Thousands of pro-democracy activists took to the streets of Hong Kong Saturday demanding universal suffrage and expressing anger at the city's system of choosing its chief executive.

The protesters walked through the center of the southern Chinese city to government headquarters, brandishing banners and chanting slogans including "no small circle election" and "give me direct elections", local TV news showed.

Police said some 3,000 people demonstrated, while protesters put the figure at 5,000.

A 1,200-member electoral committee packed with pro-Beijing social and business elites will choose Hong Kong's next chief executive on March 25, replacing Donald Tsang whose term is expiring in June.

The demonstrators also protested against Tsang, who apologized this week and pledged to cooperate with an anti-corruption probe into his alleged ties to rich tycoons after revelations of his jaunts on private jets and yachts.

The controversy "illustrates the ridiculousness of this 'small circle election' because Hong Kong people have no right to choose their own chief executive," Civil Human Rights Front spokesman and march organizer Eric Lai told Agence France Presse.

"It is undemocratic that the chief executive will be elected by only 1,200 people although Hong Kong has a population of seven million people.

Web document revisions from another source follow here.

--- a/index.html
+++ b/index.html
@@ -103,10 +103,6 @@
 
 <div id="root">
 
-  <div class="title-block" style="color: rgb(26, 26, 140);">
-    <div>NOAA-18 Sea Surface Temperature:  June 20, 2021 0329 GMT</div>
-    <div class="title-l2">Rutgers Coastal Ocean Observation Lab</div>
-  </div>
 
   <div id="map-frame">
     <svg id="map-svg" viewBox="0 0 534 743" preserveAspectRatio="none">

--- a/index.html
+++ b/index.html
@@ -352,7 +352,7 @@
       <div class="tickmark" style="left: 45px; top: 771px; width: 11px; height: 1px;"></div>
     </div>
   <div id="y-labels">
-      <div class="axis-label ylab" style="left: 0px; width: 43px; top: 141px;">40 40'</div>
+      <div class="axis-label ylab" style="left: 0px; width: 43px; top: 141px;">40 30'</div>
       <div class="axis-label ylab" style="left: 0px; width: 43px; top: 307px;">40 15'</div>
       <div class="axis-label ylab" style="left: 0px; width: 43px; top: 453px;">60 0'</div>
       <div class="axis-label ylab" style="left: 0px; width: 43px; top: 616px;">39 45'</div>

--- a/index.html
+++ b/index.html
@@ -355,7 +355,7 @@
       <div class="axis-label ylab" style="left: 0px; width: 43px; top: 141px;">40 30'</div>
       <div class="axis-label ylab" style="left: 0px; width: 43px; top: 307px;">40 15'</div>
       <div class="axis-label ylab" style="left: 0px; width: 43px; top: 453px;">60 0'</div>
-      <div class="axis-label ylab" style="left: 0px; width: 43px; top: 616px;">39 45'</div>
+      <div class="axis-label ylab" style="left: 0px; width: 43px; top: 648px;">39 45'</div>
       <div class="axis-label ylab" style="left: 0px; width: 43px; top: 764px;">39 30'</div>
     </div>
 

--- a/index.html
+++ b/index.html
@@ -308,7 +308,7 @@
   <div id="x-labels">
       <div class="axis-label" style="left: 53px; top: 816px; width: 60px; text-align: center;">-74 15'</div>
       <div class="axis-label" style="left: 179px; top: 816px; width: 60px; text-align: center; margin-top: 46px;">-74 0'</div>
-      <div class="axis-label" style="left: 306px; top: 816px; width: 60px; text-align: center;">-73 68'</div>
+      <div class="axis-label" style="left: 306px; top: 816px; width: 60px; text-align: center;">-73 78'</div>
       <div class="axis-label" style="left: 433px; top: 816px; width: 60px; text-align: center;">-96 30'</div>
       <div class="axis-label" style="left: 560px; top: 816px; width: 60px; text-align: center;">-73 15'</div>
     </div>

We want universal suffrage now," he said.

The controversy surrounding Tsang comes amid rising anger among many Hong Kongers over an electoral system they see as tilted in favor of a small group of China-backed business tycoons.

Henry Tang, seen as Beijing's preferred candidate to become Hong Kong's next chief executive, has come under heavy pressure to quit the race after the discovery of an illegal underground entertainment den at his home.

Polls have shown Tang's popularity falling but public opinion counts for little under Hong Kong's "One Country Two Systems" set-up with mainland China.

Under the system, the former British colony enjoys broad freedoms but does not get to choose its own leader by popular vote.